Arrivò febbraio, caccia chiusa come tutti gli anni, ero al lavoro e mi chiamò Simone consigliandomi di portarti a far reprimere, ti vedeva anche lui, anche lui ci pativa, non ebbi il coraggio, non ce la facevo, non sapevo cosa fare, e a morsi e bocconi passò la primavera e iniziò la tua ultima estate, finchè ti trovai, lì fermo, come uno straccio. TRIS!!! Bello!! Provasti ad alzare la testa, ma ti ricadde subito. Dopo un ora era tutto finito. Ti misi in una carriola, ormai leggero, consumato dalla malattia, inerte. Da una parte mi sentivo come liberato da un peso, mi dicevo che avevi finito di soffrire, trovai un piccone e provai a fare una buca lì, vicino al tuo box, il terreno era di marmo, niente da fare. Chiamai Luciano, caro amico imprenditore agricolo con podere in pianura e una bella quercia proprio in mezzo al campo a un 100 mt da casa. Mi sentì subito al tono della voce: “Vieni Ale, lo mettiamo sotto alla quercia grande”, e venne anche Federico, il mio bimbo quello più piccolo, Riccardo era a scuola.
Ho sempre insegnato ai bimbi che l’uomo non piange, deve essere duro e superare le avversità. I miei figli non mi avevano mai visto piangere. Faccio una grande fossa, è pronta. Prendo un sacco di juta lì nel podere e ti ci metto dentro, piano, sei ancora caldo, o sarà questo caldo schifoso di agosto, sono madido di sudore, bestemmio.
Ho già chiuso il sacco con uno spago, ma lo riapro, voglio vederti ancora un ultima volta, mi ripassano davanti tante scene vissute insieme, io e te e le foglie secche, quando mi riportasti quel fagiano in padule, quel giorno che ti dissi vedendo cadere un tordo impossibile: “se mi riporti questo vado in pasticceria e ti compro una pasta” e dopo 5 minuti tornasti vincitore e la pasticcera che rideva……..e ora sei lì dentro al sacco.
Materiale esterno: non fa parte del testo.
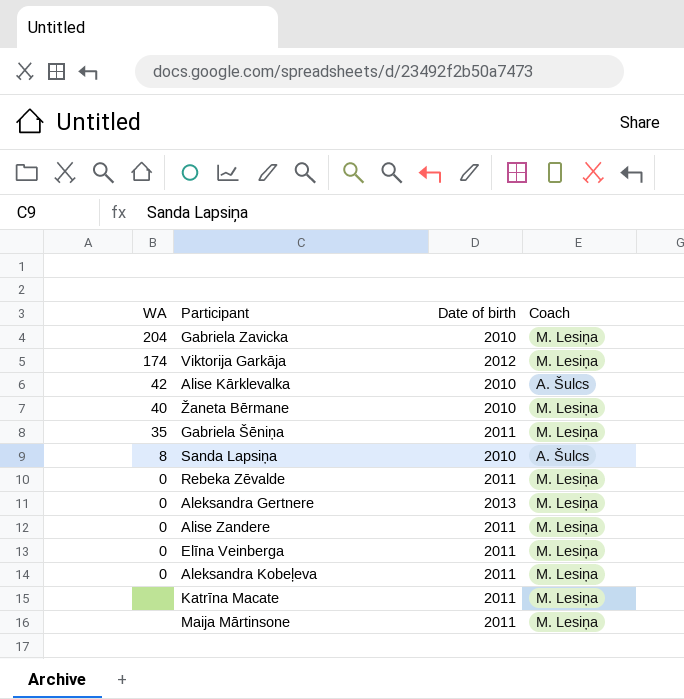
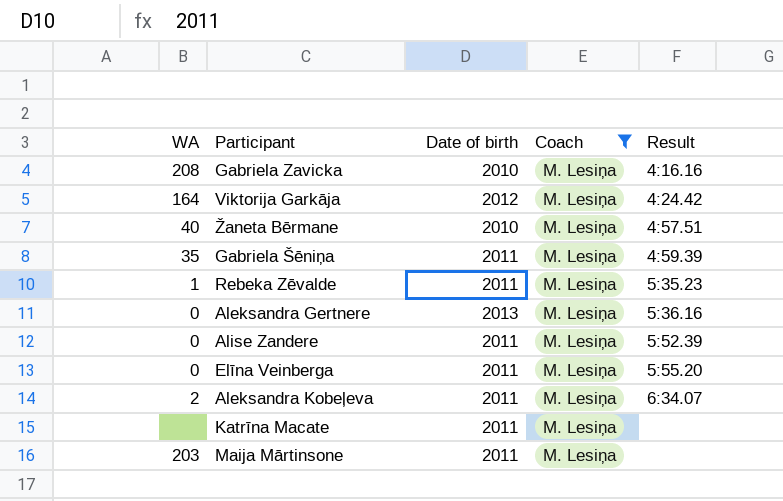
filter: none -> Coach = M. Lesiņa
column Result | position: none -> 5
Gabriela Zavicka | WA: 204 -> 208
Viktorija Garkāja | WA: 174 -> 164
Rebeka Zēvalde | WA: 0 -> 1
Aleksandra Kobeļeva | WA: 0 -> 2
Maija Mārtinsone | WA: none -> 203

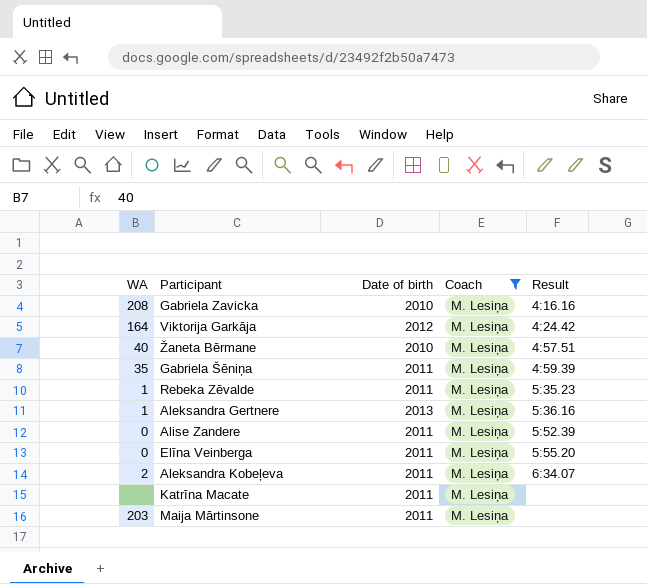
Aleksandra Gertnere | WA: 0 -> 1

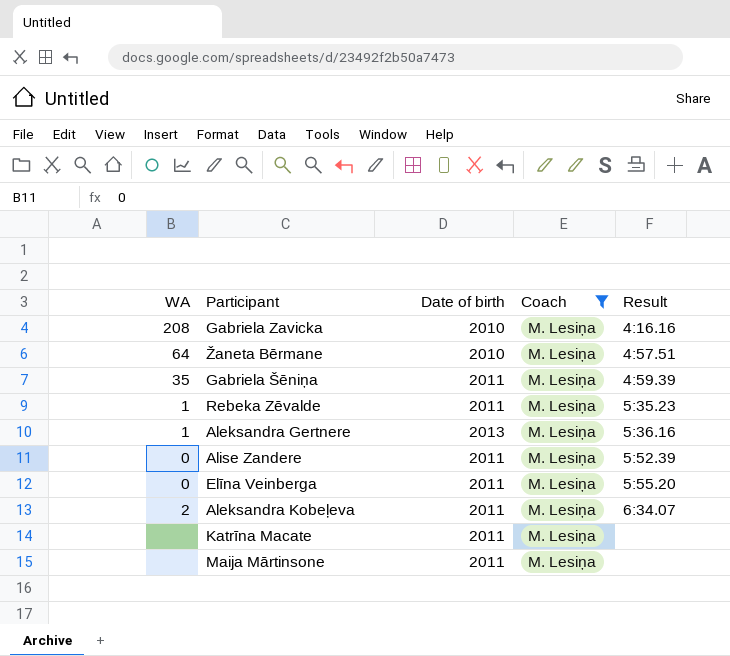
row Viktorija Garkāja: 164 | 2012 | M. Lesiņa | 4:24.42 -> none
Žaneta Bērmane | WA: 40 -> 64
Maija Mārtinsone | WA: 203 -> none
Ti accarezzo la testa, Federico mi guarda e prorompo in un pianto disperato, mi squassa la cassa toracica, Tris amico mio, il sole a piombo, il sudore, la quercia ferma, il vento trai suoi rami, un babbo e un figlio affranti che ricoprono dolcemente di terra fresca un canino dolce e bravissimo.
Quanto è il bene che un cacciatore arriva a volere al suo cane? Io ci ho pianto anche ora, sono passati quasi 10 anni da quel giorno. Giudicate voi.